Click thumbnails for high-resolution 1920X1080p screen captures

(All TheaterByte screen captures are lightly compressed with lossy JPEG at 100% quality setting and are meant as a general representation of the content. They do not fully reveal the capabilities of the Blu-ray format)

The Performance

[Rating:3/5]

Richard Strauss specialized in operas about mythological subjects, such as Daphne, Die Liebe der Danae, and Die Aegyptische Helena. In this vein,  Die Frau Ohne Schatten (The Woman without Shadow) is an allegory concerning a woman (Empress) whose husband has been condemned to death  until she bears a child. For this, as the Empress is not a real human being, she must enter the world of the humans and take her “shadow,”  i.e., fertility, from a mortal woman. While the opera wends its way through a rather complex plot with numerous twists, the Empress is eventually granted her “shadow,”  rather than having to steal it from an earthly woman, in this case Barak the dyer’s wife, thus saving the Emperor from being turned into stone.
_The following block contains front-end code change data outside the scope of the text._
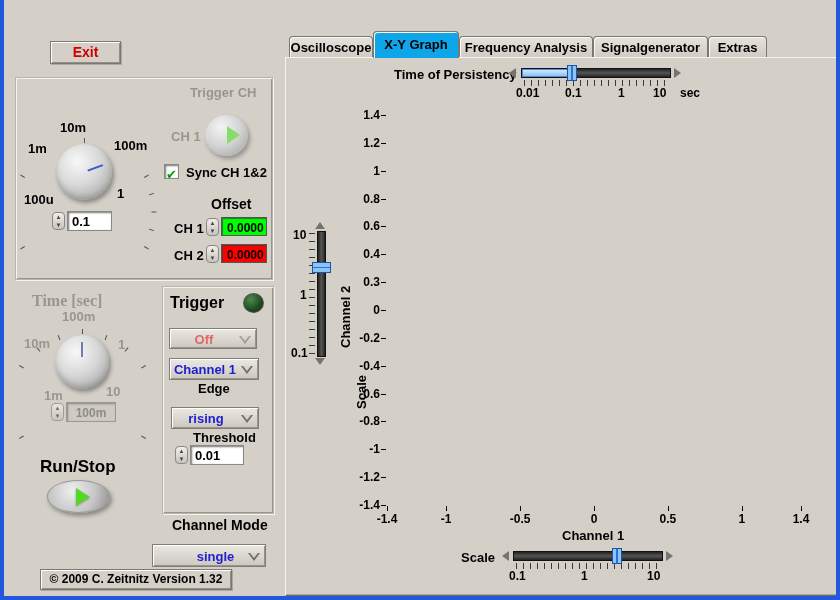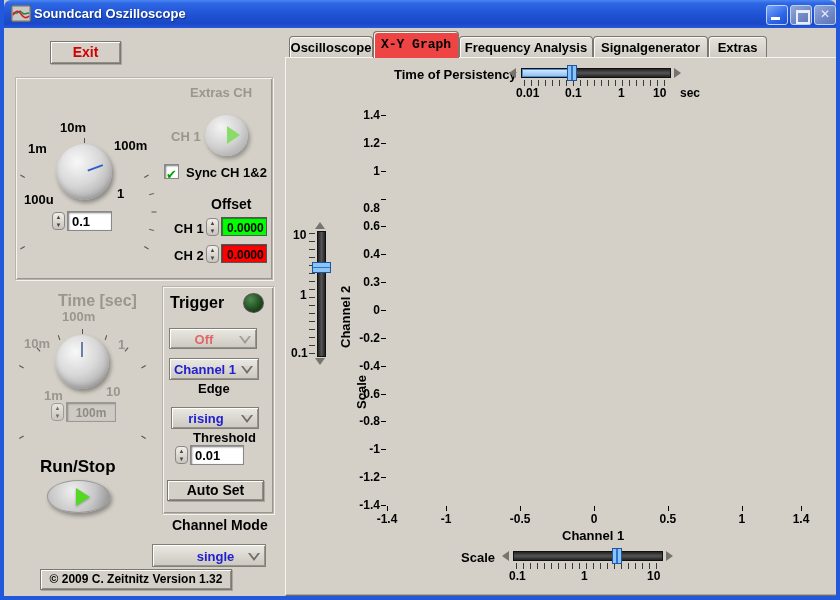--- a/index.html
+++ b/index.html
@@ -46,63 +46,45 @@
   .arrow-r{width:0;height:0;border-top:5px solid transparent;border-bottom:5px solid transparent;border-left:7px solid #76746C;}
   .arrow-u{width:0;height:0;border-left:5px solid transparent;border-right:5px solid transparent;border-bottom:7px solid #76746C;}
   .arrow-d{width:0;height:0;border-left:5px solid transparent;border-right:5px solid transparent;border-top:7px solid #76746C;}
   .hticks{height:6px;background:repeating-linear-gradient(90deg,#3A3A3A 0 1px,transparent 1px 7px);}
   .vticks{width:6px;background:repeating-linear-gradient(180deg,#3A3A3A 0 1px,transparent 1px 8px);}
   .ticknum{font-size:12px;font-weight:bold;color:#000;white-space:nowrap;}
   
   .tab{top:36px;height:22px;background:linear-gradient(180deg,#E6E3DC,#CFCBC3);border:1px solid #7A7870;border-bottom:none;
        border-radius:4px 4px 0 0;box-shadow:inset 1px 1px 0 #FAF9F6;text-align:center;font-size:13px;font-weight:bold;
        line-height:22px;box-sizing:border-box;}
-  .tab.active{top:31px;height:27px;background:#ef4444;line-height:26px;z-index:5;font-family:Liberation Mono, monospace;}
+  .tab.active{top:31px;height:27px;background:#0ea5e9;line-height:26px;z-index:5;}
   #tabpage{left:281px;top:57px;width:555px;height:539px;background:#D4D0C8;
            border-top:1px solid #F5F4F0;border-left:1px solid #F5F4F0;border-right:1px solid #6E6C64;border-bottom:1px solid #6E6C64;
            box-shadow:inset -1px -1px 0 #A8A6A0;box-sizing:border-box;z-index:1;}
   
   #graph-frame{left:332px;top:103px;width:480px;height:444px;background:#D0CDC6;
      border-top:3px solid #EBE9E4;border-left:3px solid #EBE9E4;border-right:3px solid #8E8C84;border-bottom:3px solid #8E8C84;box-sizing:border-box;}
   #plot{left:383px;top:115px;width:414px;height:390px;background:#000;}
   .axnum{position:absolute;font-size:12px;font-weight:bold;color:#000;white-space:nowrap;}
   .vert-text{writing-mode:vertical-rl;transform:rotate(180deg);font-weight:bold;font-size:13px;color:#000;}
   .led{border-radius:50%;background:radial-gradient(circle at 35% 30%,#4E8A4E,#1E4A1E 60%,#102C10);border:1px solid #555;box-sizing:border-box;}
   .oval-btn{border-radius:50%/48%;background:radial-gradient(circle at 40% 32%,#EFEFEF,#C6C6C6 55%,#909090 95%);
             box-shadow:2px 3px 4px rgba(0,0,0,0.35);border:1px solid #999;box-sizing:border-box;}
   .play-tri{width:0;height:0;border-top:9px solid transparent;border-bottom:9px solid transparent;border-left:14px solid #55D825;filter:drop-shadow(0 1px 1px rgba(0,0,0,0.3));}
 </style>
 </head>
 <body>
 
 <div id="app">
 
-  <div class="abs" id="titlebar">
-    <svg class="abs" id="app-icon" viewBox="0 0 20 17">
-      <rect x="0" y="0" width="20" height="17" rx="2" fill="#9C9C9C" stroke="#4A4A4A"></rect>
-      <rect x="2" y="2" width="16" height="13" fill="#C8C8C8"></rect>
-      <polyline points="2,8 6,8 9,6 13,9 18,8" stroke="#2E7D2E" stroke-width="1.4" fill="none"></polyline>
-      <path d="M2,10 Q6,3 10,9 T18,11" stroke="#D02020" stroke-width="1.6" fill="none"></path>
-    </svg>
-    <div class="abs" id="title-text">Soundcard Oszilloscope</div>
-    <div class="abs winbtn" id="btn-min">
-        <div class="glyph-min"></div>
-      </div>
-    <div class="abs winbtn" id="btn-max">
-        <div class="glyph-max"></div>
-      </div>
-    <div class="abs winbtn" id="btn-close">
-        <div class="glyph-x">✕</div>
-      </div>
-  </div>
 
   <div class="abs btn3d" style="left:46px;top:41px;width:71px;height:23px;font-size:14px;font-weight:bold;color:#D00000;line-height:21px;">Exit</div>
 
   <div class="abs groupbox" style="left:11px;top:77px;width:256px;height:201px;"></div>
-  <div class="abs lbl gray" style="left:186px;top:85px;">Extras CH</div>
+  <div class="abs lbl gray" style="left:186px;top:85px;">Trigger CH</div>
 
   <div class="abs" style="left:52px;top:144px;width:56px;height:56px;">
     <div class="knob" style="position:absolute;inset:0;"></div>
     <div class="needle" style="transform:rotate(70deg);transform-origin:50% 20px;top:8px;height:16px;left:27px;"></div>
     <div class="ktick" style="transform:rotate(0deg) translateY(-34px);left:28px;top:28px;"></div>
     <div class="ktick" style="transform:rotate(-60deg) translateY(-34px);left:28px;top:28px;"></div>
     <div class="ktick" style="transform:rotate(60deg) translateY(-34px);left:28px;top:28px;"></div>
     <div class="ktick" style="transform:rotate(-120deg) translateY(-34px);left:28px;top:28px;"></div>
     <div class="ktick" style="transform:rotate(120deg) translateY(-34px);left:28px;top:28px;"></div>
     <div class="ktick" style="transform:rotate(75deg) translateY(-32px);left:28px;top:28px;"></div>
@@ -132,21 +114,21 @@
   <div class="abs lbl" style="left:207px;top:196px;font-size:14px;">Offset</div>
   <div class="abs lbl" style="left:170px;top:221px;">CH 1</div>
   <div class="abs spinner" style="left:202px;top:218px;">▲<br>▼</div>
   <div class="abs" style="left:217px;top:217px;width:46px;height:19px;background:#00FF00;border:1px solid #555;box-shadow:inset 1px 1px 1px #2A7A2A;
        font-size:12px;font-weight:bold;padding:3px 0 0 5px;box-sizing:border-box;">0.0000</div>
   <div class="abs lbl" style="left:170px;top:248px;">CH 2</div>
   <div class="abs spinner" style="left:202px;top:245px;">▲<br>▼</div>
   <div class="abs" style="left:217px;top:244px;width:46px;height:19px;background:#FF0000;border:1px solid #555;box-shadow:inset 1px 1px 1px #7A2A2A;
        font-size:12px;font-weight:bold;padding:3px 0 0 5px;box-sizing:border-box;">0.0000</div>
 
-  <div class="abs lbl gray" style="left:54px;top:292px;font-size:16px;">Time [sec]</div>
+  <div class="abs lbl gray" style="left:28px;top:292px;font-size:16px;font-family:Liberation Serif, serif;">Time [sec]</div>
   <div class="abs" style="left:51px;top:335px;width:54px;height:54px;">
     <div class="knob" style="position:absolute;inset:0;"></div>
     <div style="position:absolute;left:26px;top:7px;width:2px;height:15px;background:#6E7EA8;"></div>
     <div class="ktick" style="transform:rotate(0deg) translateY(-33px);left:27px;top:27px;"></div>
     <div class="ktick" style="transform:rotate(-60deg) translateY(-33px);left:27px;top:27px;"></div>
     <div class="ktick" style="transform:rotate(60deg) translateY(-33px);left:27px;top:27px;"></div>
     <div class="ktick" style="transform:rotate(-120deg) translateY(-33px);left:27px;top:27px;"></div>
     <div class="ktick" style="transform:rotate(120deg) translateY(-33px);left:27px;top:27px;"></div>
     <div class="ktick" style="transform:rotate(-20deg) translateY(-31px);left:27px;top:27px;"></div>
     <div class="ktick" style="transform:rotate(20deg) translateY(-31px);left:27px;top:27px;"></div>
@@ -175,21 +157,20 @@
     <div class="dd-tri"></div>
   </div>
   <div class="abs lbl" style="left:194px;top:381px;">Edge</div>
   <div class="abs dropdown" style="left:167px;top:399px;width:88px;height:22px;">
     <div class="dd-text" style="color:#2020D0;">rising</div>
     <div class="dd-tri"></div>
   </div>
   <div class="abs lbl" style="left:189px;top:430px;">Threshold</div>
   <div class="abs spinner" style="left:171px;top:446px;">▲<br>▼</div>
   <div class="abs sunken" style="left:186px;top:445px;width:54px;height:20px;font-size:13px;font-weight:bold;padding:2px 0 0 4px;">0.01</div>
-  <div class="abs btn3d" style="left:163px;top:480px;width:97px;height:21px;font-size:14px;font-weight:bold;line-height:19px;">Auto Set</div>
 
   <div class="abs lbl" style="left:36px;top:457px;font-size:17px;">Run/Stop</div>
   <div class="abs oval-btn" style="left:43px;top:480px;width:63px;height:33px;">
     <div class="play-tri" style="position:absolute;left:28px;top:7px;"></div>
   </div>
 
   <div class="abs lbl" style="left:168px;top:517px;font-size:14px;">Channel Mode</div>
   <div class="abs dropdown" style="left:148px;top:536px;width:114px;height:23px;">
     <div class="dd-text" style="color:#2020D0;top:4px;padding-left:31px;">single</div>
     <div class="dd-tri" style="top:8px;"></div>
@@ -301,21 +282,21 @@
         <line x1="221.5" y1="260.8" x2="265.6" y2="264.8" stroke="#FF00FF" stroke-width="1" stroke-opacity="0.9"></line>
       </svg>
   </div>
   <div class="abs" id="axis-layer" style="z-index: 2;">
       <span class="axnum" style="left:338px;top:108px;width:38px;text-align:right;">1.4</span>
       <div style="position:absolute;left:377px;top:115px;width:5px;height:1px;background:#000;"></div>
       <span class="axnum" style="left:338px;top:135.85714285714286px;width:38px;text-align:right;">1.2</span>
       <div style="position:absolute;left:377px;top:142.85714285714286px;width:5px;height:1px;background:#000;"></div>
       <span class="axnum" style="left:338px;top:163.7142857142857px;width:38px;text-align:right;">1</span>
       <div style="position:absolute;left:377px;top:170.7142857142857px;width:5px;height:1px;background:#000;"></div>
-      <span class="axnum" style="left:338px;top:191.57142857142856px;width:38px;text-align:right;margin-top:9px;">0.8</span>
+      <span class="axnum" style="left:338px;top:191.57142857142856px;width:38px;text-align:right;">0.8</span>
       <div style="position:absolute;left:377px;top:198.57142857142856px;width:5px;height:1px;background:#000;"></div>
       <span class="axnum" style="left:338px;top:219.42857142857142px;width:38px;text-align:right;">0.6</span>
       <div style="position:absolute;left:377px;top:226.42857142857142px;width:5px;height:1px;background:#000;"></div>
       <span class="axnum" style="left:338px;top:247.28571428571428px;width:38px;text-align:right;">0.4</span>
       <div style="position:absolute;left:377px;top:254.28571428571428px;width:5px;height:1px;background:#000;"></div>
       <span class="axnum" style="left:338px;top:275.14285714285717px;width:38px;text-align:right;">0.3</span>
       <div style="position:absolute;left:377px;top:282.14285714285717px;width:5px;height:1px;background:#000;"></div>
       <span class="axnum" style="left:338px;top:303px;width:38px;text-align:right;">0</span>
       <div style="position:absolute;left:377px;top:310px;width:5px;height:1px;background:#000;"></div>
       <span class="axnum" style="left:338px;top:330.85714285714283px;width:38px;text-align:right;">-0.2</span>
The 2011Salzburg Festival performance has a lot of the elements for success. The cast that includes noted Strauss and Wagnerian singers, tenor Stephen Gould (Emperor), and soprano Anne Schamnewilms (Empress), accompanied by the wonderful character singer, mezzosoprano Michaela Schuster (Nurse), makes for a great start. Things get even better when the spirit characters enter the earth’s atmosphere and we meet baritone Wolfgang Koch (Barak) and soprano Evelyn Herlitzius (Barak’s wife).  The Wiener Philharmoniker, augmented by a sizeable brass section, under Christian Thielemann’s baton provide the substantial and necessary orchestral collaboration.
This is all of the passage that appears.